Opportunities also exist for black crappie.

Ice-out trap netting in 2009 showed that there were extremely high numbers of small yellow perch present.

This large amount of forage could make the bite tough in 2009.

• Other Lakes: Ripley Lake (558 acres), in Meeker County, had a good crappie and bluegill bite last winter, as did Cedar Lake (1,924 acres) in McLeod County.

Hook (327 acres) and Swan (343) in McLeod County both offer opportunities for walleye and black crappie.

Hanska Lake (1,773 acres) in Brown County should also offer some good early season action for walleye.

Public water accesses ready; low lake levels persist
From the DNR

Boaters will find favorable launch conditions at most public water accesses for the May 15 fishing opener.

Minnesota Department of Natural Resources (DNR) crews have been repairing launch ramps and installing docks.

“The ramps are ready for public use,” said DNR Northeast Parks and Trails Supervisor Les Ollila. “However, water levels and ramp conditions may vary depending on the specific access site.”

Low water levels can make launching and retrieving a boat more challenging.

Boaters should be aware that portions of central, east and northeast Minnesota lakes have water levels one to two feet below average.

“When launching boats on lakes with low water levels, some concrete ramps may not be long enough,” said Nancy Stewart, DNR Public Water Access Program coordinator. “It may not be possible to back far enough into the water to float the boat off the trailer.

In the worst case scenario, a boater could potentially damage their equipment if trailer tires fall off the end of the concrete ramp.”

Stewart offers the following tips for launching boats in low water conditions:

• Check the ramp and the firmness of the gravel at the end of the concrete ramp.

• Wear hip boots or waders and help guide boat into water.

• Watch for obstructions in lake.

• Lower the motor only if there is enough clearance.

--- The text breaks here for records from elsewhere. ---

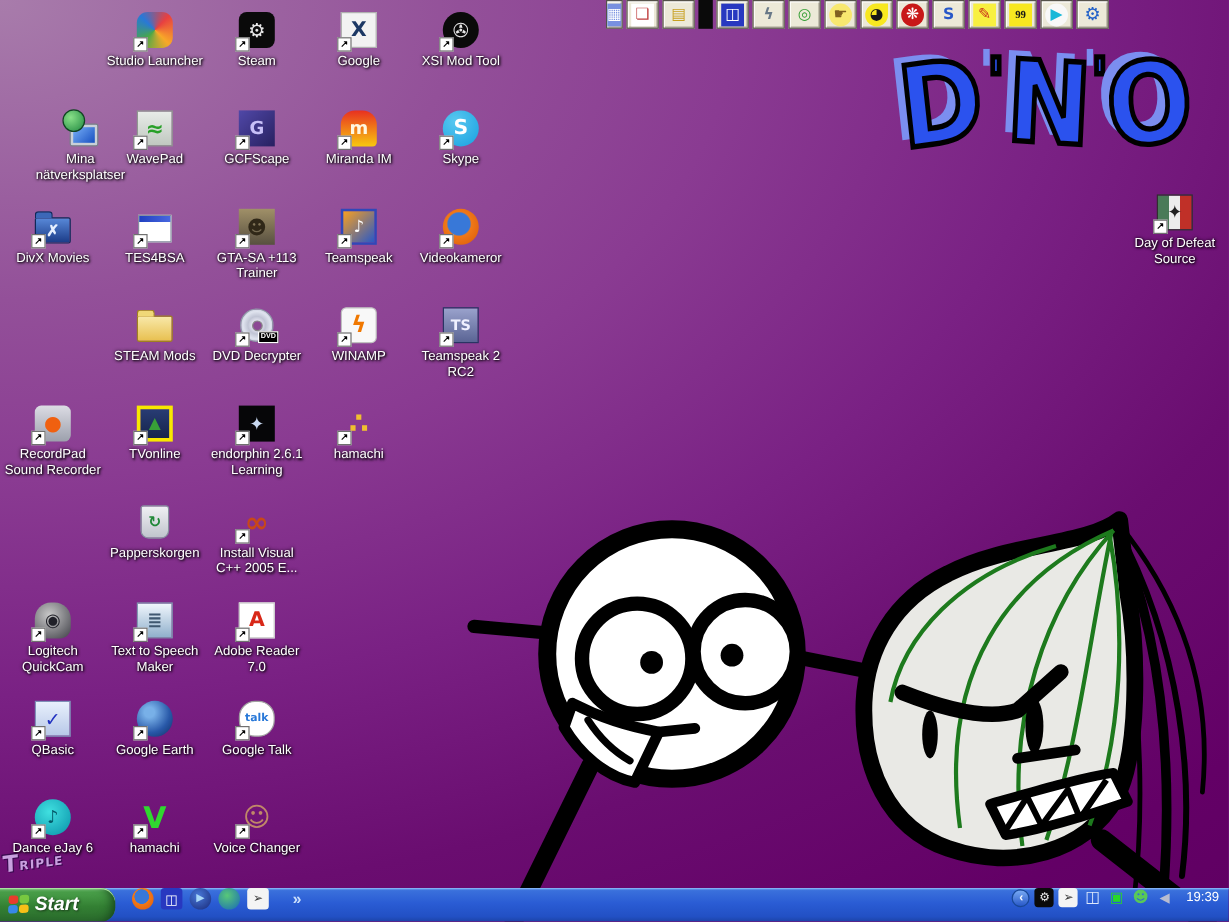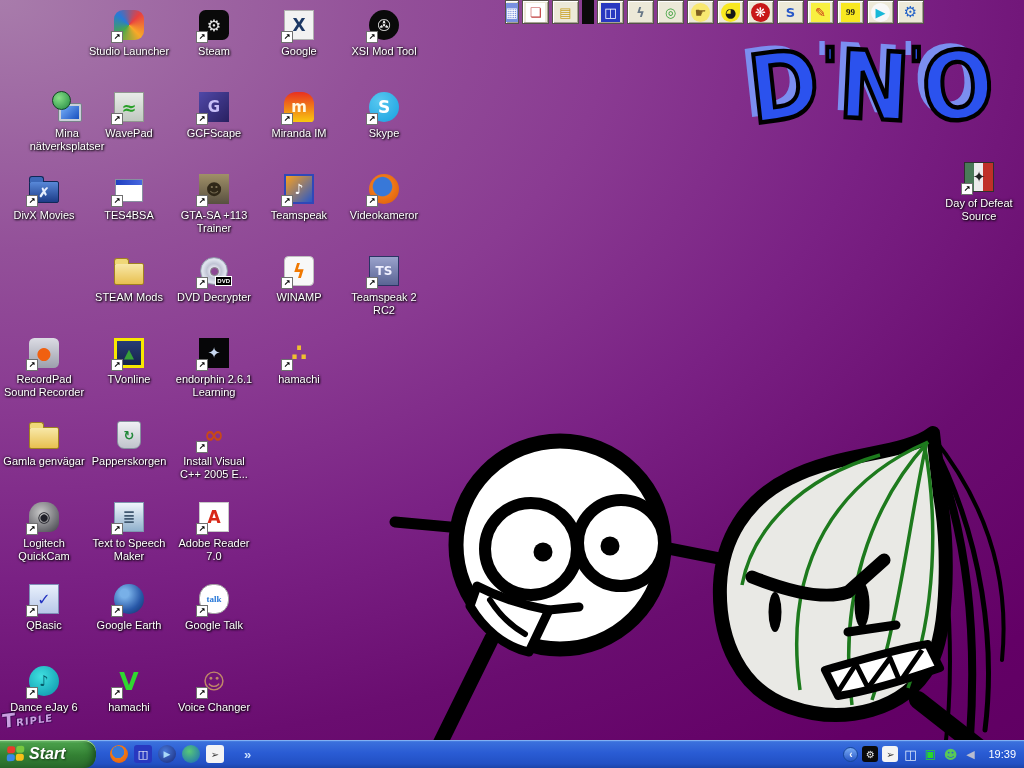--- a/index.html
+++ b/index.html
@@ -93,21 +93,21 @@
   .tb-btn.partial{width:14px;overflow:hidden;}
   .tb-sep{width:12px;height:24px;background:#0a0a0a;}
   .chip{display:flex;align-items:center;justify-content:center;font-weight:bold;
     font-family:"DejaVu Sans", sans-serif;box-sizing:border-box;}
   .tb-btn .chip{width:19px;height:19px;font-size:13px;line-height:1;}
   
   #taskbar{
     position:absolute;left:0;top:740px;width:1024px;height:28px;
     background:linear-gradient(180deg,#5a92e8 0%,#3a70dc 8%,#2a5cd4 45%,#2250c4 85%,#1c44a8 100%);
     box-shadow:inset 0 1px 0 #7fb0f4;
-    display:flex;align-items:center;
+    display:flex;align-items:flex-start;
   }
   #start-button{
     height:28px;min-width:96px;box-sizing:border-box;border:none;
     border-radius:0 12px 12px 0;
     background:linear-gradient(180deg,#7cc47c 0%,#4aa04a 12%,#338033 55%,#2a6a2c 100%);
     box-shadow:inset 0 1px 0 #a8e0a0, inset -7px 0 9px -5px #14401a;
     display:flex;align-items:center;gap:5px;padding:0 14px 0 7px;cursor:pointer;
   }
   #start-button .start-text{
     color:#fff;font-style:italic;font-weight:bold;font-size:16px;
@@ -345,26 +345,20 @@
       </div>
       <div class="desk-label">endorphin 2.6.1 Learning</div>
     </div>
     <div class="desk-icon" style="left: 257px; top: 336px;">
       <div class="icon-box">
         <span class="mini-tile" style="background: transparent; color: rgb(240, 192, 48); font-size: 24px;">∴</span>
         <span class="shortcut-arrow">↗</span>
       </div>
       <div class="desk-label">hamachi</div>
     </div>
-    <div class="desk-icon" style="left: 2px; top: 418px;">
-      <div class="icon-box">
-        <span class="mini-folder"></span>
-      </div>
-      <div class="desk-label">Gamla genvägar</div>
-    </div>
     <div class="desk-icon" style="left: 87px; top: 418px;">
       <div class="icon-box">
         <span class="mini-bin">↻</span>
       </div>
       <div class="desk-label">Papperskorgen</div>
     </div>
     <div class="desk-icon" style="left: 172px; top: 418px;">
       <div class="icon-box">
         <span class="mini-tile" style="background: transparent; color: rgb(200, 72, 24); font-size: 24px;">∞</span>
         <span class="shortcut-arrow">↗</span>
@@ -401,21 +395,21 @@
     </div>
     <div class="desk-icon" style="left: 87px; top: 582px;">
       <div class="icon-box">
         <span class="mini-tile" style="background: radial-gradient(circle at 35% 32%, rgb(120, 176, 232) 15%, rgb(40, 88, 168) 60%, rgb(16, 44, 96)); border-radius: 50%;"></span>
         <span class="shortcut-arrow">↗</span>
       </div>
       <div class="desk-label">Google Earth</div>
     </div>
     <div class="desk-icon" style="left: 172px; top: 582px;">
       <div class="icon-box">
-        <span class="mini-tile" style="background: rgb(255, 255, 255); border: 1px solid rgb(160, 160, 160); border-radius: 45%; color: rgb(40, 120, 216); font-size: 9px; font-family: Liberation Serif, serif;">talk</span>
+        <span class="mini-tile" style="background: rgb(255, 255, 255); border: 1px solid rgb(160, 160, 160); border-radius: 45%; color: rgb(40, 120, 216); font-size: 9px;">talk</span>
         <span class="shortcut-arrow">↗</span>
       </div>
       <div class="desk-label">Google Talk</div>
     </div>
     <div class="desk-icon" style="left: 2px; top: 664px;">
       <div class="icon-box">
         <span class="mini-tile" style="background: radial-gradient(circle at 40% 35%, rgb(64, 224, 224), rgb(8, 144, 168)); border-radius: 50%; color: rgb(4, 88, 104); font-size: 15px;">♪</span>
         <span class="shortcut-arrow">↗</span>
       </div>
       <div class="desk-label">Dance eJay 6</div>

• Have a back-up plan in case traditional fishing opener lake access is too shallow.

• Expect delays at public access sites and be patient with boaters who are having difficulty launching.

Boaters who encounter problems at DNR public access sites can contact their local DNR office or the DNR Information Center at (651) 296-6157 or toll-free 888-646-6367.

Outdoor notes

• Cool weather slowed the morel mushroom hunt.

Look for good hunting right after a few days of rain. It should still be good next week.

• Be courteous and not competitive when you’re at the landing or on the water fishing this season.

• Goslings have hatched and will be seen crossing roads in our area soon.

• Hope for a warm, dry spring that leads to a good pheasant hatch.

• Expect the sunfish spawn to start early this year and expect good fishing over Memorial Day weekend.